During the First World War he oversaw the setting up of the Knockaloe Internment Camp. Crookall was also a leading figure in the establishment of the Manx Grand Prix.

He was Captain of the Parish of Malew for a few weeks before his death.

===Philanthropy===
Crookall was one of the greatest philanthropic benefactors in the history of the island. He donated hundreds of presents to poor children every Christmas. He also took a keen interest in Noble’s Hospital, and founded, in memory of his first wife, the Jane Crookall Maternity Home. The Home was first in Demesne Road, Douglas, but was replaced by a larger building after receiving £10,000 from Crookall's estate. Work started in March 1938, and the new Jane Crookall Maternity Home opened in 1939. The maternity home remained in use until 1992, today it is Crookall House, the HQ of the Department of Health and Social Care.

Crookall was also instrumental in the erection of the Douglas War Memorial, contributing the highest personal donation towards its construction.

===Death===
Crookall caught a cold which developed into pneumonia in early June 1935. He died in Harrogate, Yorkshire, on Saturday 15 June 1935. He was survived by his second wife and children.

His funeral was attended by every Manx senior dignitary. The Lieutenant Governor of the Isle of Man, Sir Montagu Butler, was joined by members of the Legislature, the Attorney General of the Isle of Man, the Mayor of Douglas and a large number of Freemasons. Crookall's coffin was borne into the chapel by two Captains of the Isle of Man Steam Packet Company, two representatives of the Isle of Man Railway Company, and two from the Road Services. The funeral was conducted by the Reverend John Webster, a personal friend of Crookall's. Following the service, his body was buried in Douglas Borough Cemetery.

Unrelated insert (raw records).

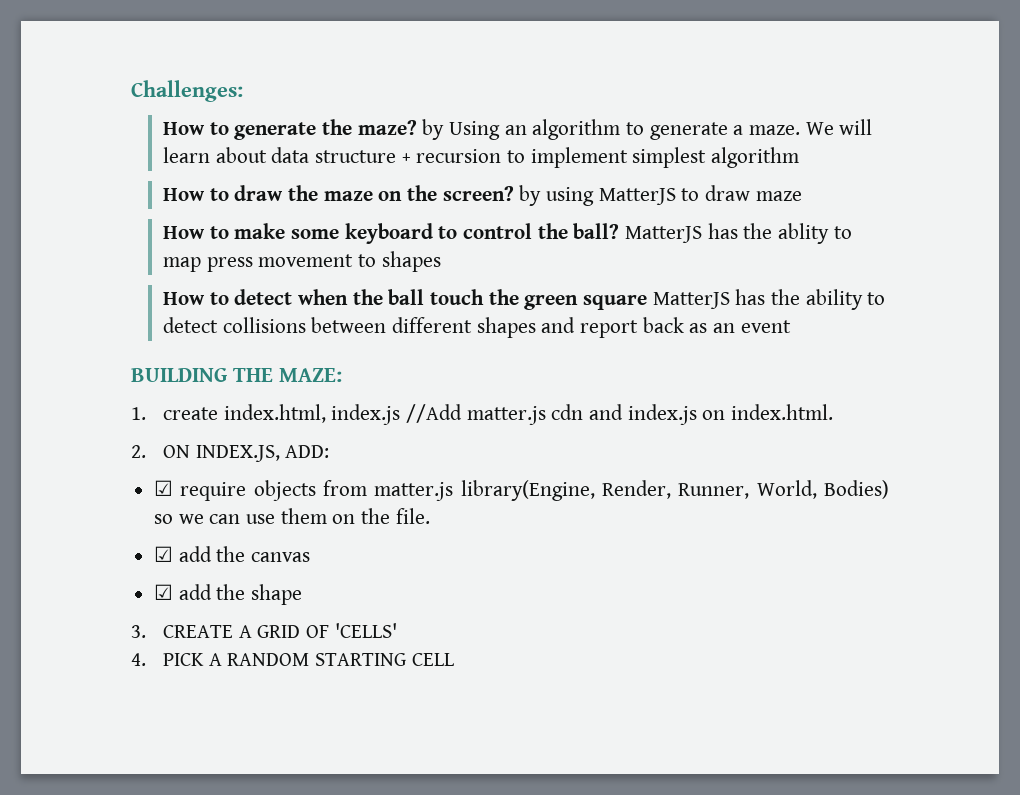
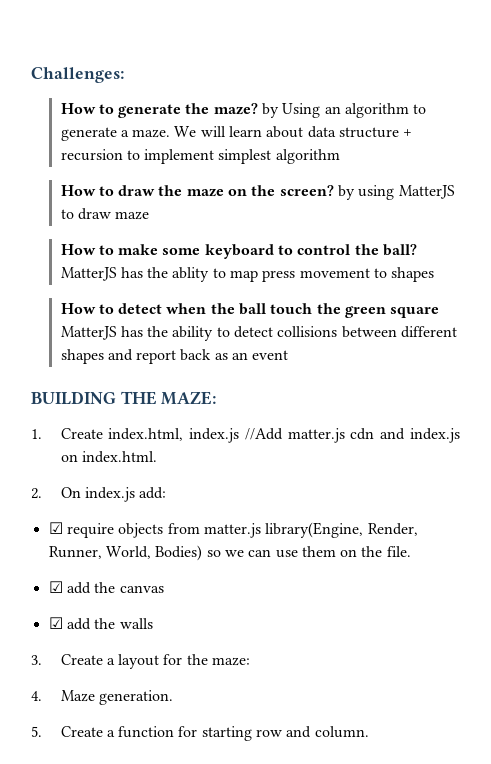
[163,407,219,420] create -> [60,428,103,439] Create
[163,445,330,462] ON INDEX.JS, ADD: -> [60,487,167,502] On index.js add:
[251,584,303,605] shape -> [119,618,153,629] walls
[163,623,397,638] [131,653,454,666] CREATE A GRID OF 'CELLS' // 4. PICK A RANDOM STARTING CELL -> [60,654,251,669] [31,690,173,705] [31,726,369,741] Create a layout for the maze: // 4. Maze generation. // 5. Create a function for starting row and column.

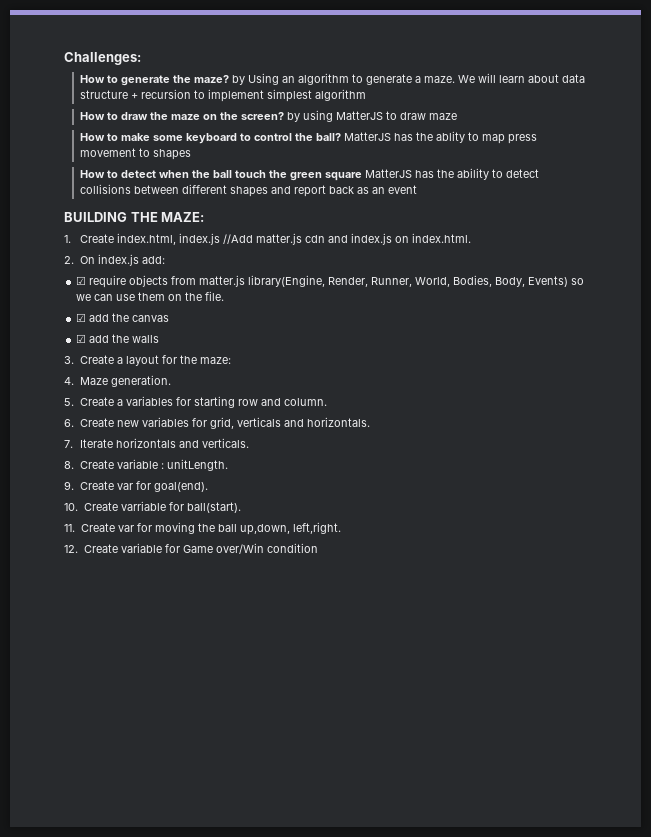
[155,545,203,561] Bodies) -> [453,275,569,287] Bodies, Body, Events)
[118,726,175,738] function -> [126,396,174,406] variables
(369, 732) none -> [64,417,371,429] [64,438,250,448] [64,459,229,471] [64,481,209,492] [64,501,241,513] [64,522,341,535] [64,543,318,554] // 6. Create new variables for grid, verticals and horizontals. // 7. Iterate horizontals and verticals. // 8. Create variable : unitLength. // 9. Create var for goal(end). // 10. Create varriable for ball(start). // 11. Create var for moving the ball up,down, left,right. // 12. Create variable for Game over/Win condition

Crookall's estate at the time of his death amounted to £130,000. Of this amount £10,000 was left in trust for the Jane Crookall Maternity Home. Additionally £2,000 was set aside out of the Residual Trust, the income on which continued to provide the poor children of Douglas with presents at Christmas. A collection of art was left to the Trustees of the Manx Museum.

==A.B. Crookall Trophy==

The A.B. Crookall Trophy is awarded by the Manx Motorcycle Club to an individual for winning the Senior Manx Grand Prix.

Crookall was a strong supporter of the establishment of a supplementary race meeting on the Isle of Man to be held for amateur competitors, to be run over the existing Snaefell Mountain Course and to serve as a backup in case the Auto-Cycle Union decided to transfer the TT Races to England - which in the early 1920s was a distinct possibility.

First awarded at the inaugural meeting in 1923, the trophy is presented to the winner of the Senior Manx Grand Prix race, the finale to the racing programme.